Front-end code change data:

=== Begin Enclosure ===

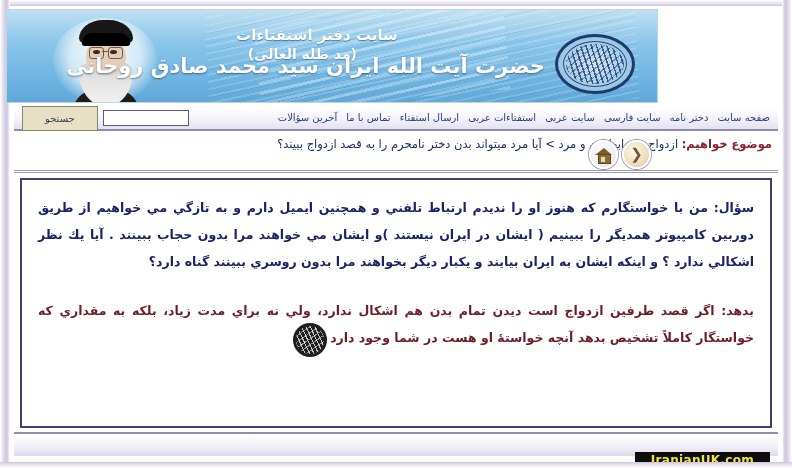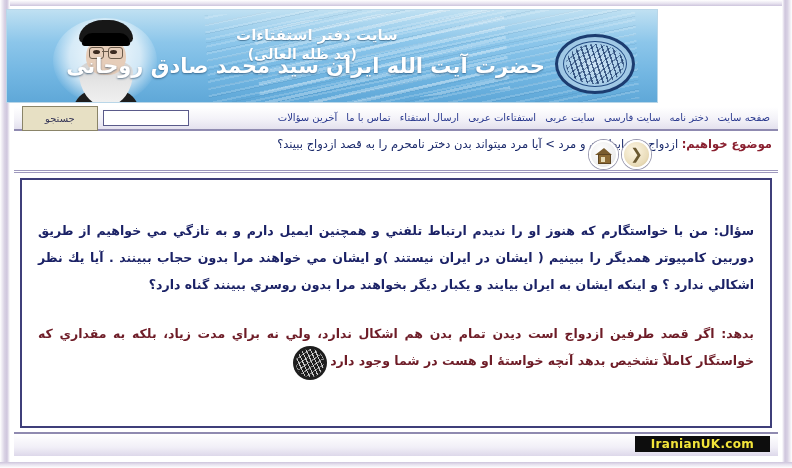--- a/index.html
+++ b/index.html
@@ -388,7 +388,7 @@
     padding: 14px 16px 0 16px;
     overflow: hidden;
   }
-  .qa-block { direction: rtl; text-align: right; margin-top: 23px; }
+  .qa-block { direction: rtl; text-align: right; }
   .q-text {
     color: #1b2266;
     font-size: 12.5px;

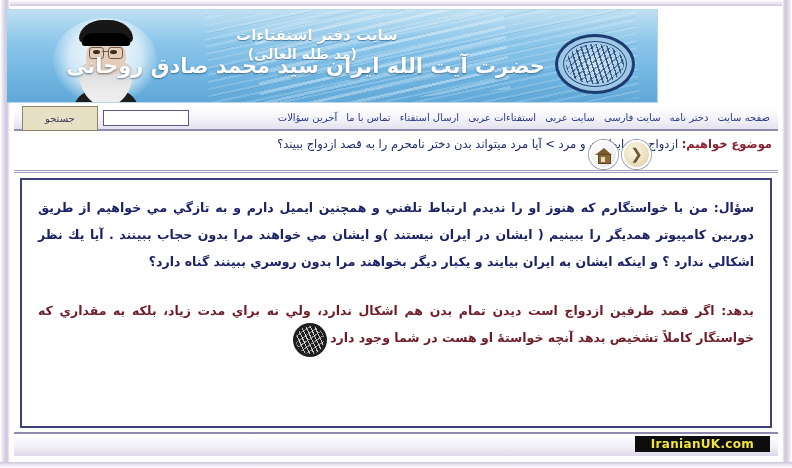--- a/index.html
+++ b/index.html
@@ -444,7 +444,7 @@
   .watermark {
     position: absolute;
     right: 8px;
-    top: 2px;
+    top: 18px;
     background: #0d0d0d;
     color: #f2e43a;
     font-size: 12px;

=== End Enclosure ===

== REQUIREMENT ==
Since the copy should hold text only, set down each record exactly and leave the pictures out.

== YOUR SOLUTION ==
--- a/index.html
+++ b/index.html
@@ -388,7 +388,7 @@
     padding: 14px 16px 0 16px;
     overflow: hidden;
   }
-  .qa-block { direction: rtl; text-align: right; margin-top: 23px; }
+  .qa-block { direction: rtl; text-align: right; }
   .q-text {
     color: #1b2266;
     font-size: 12.5px;

--- a/index.html
+++ b/index.html
@@ -444,7 +444,7 @@
   .watermark {
     position: absolute;
     right: 8px;
-    top: 2px;
+    top: 18px;
     background: #0d0d0d;
     color: #f2e43a;
     font-size: 12px;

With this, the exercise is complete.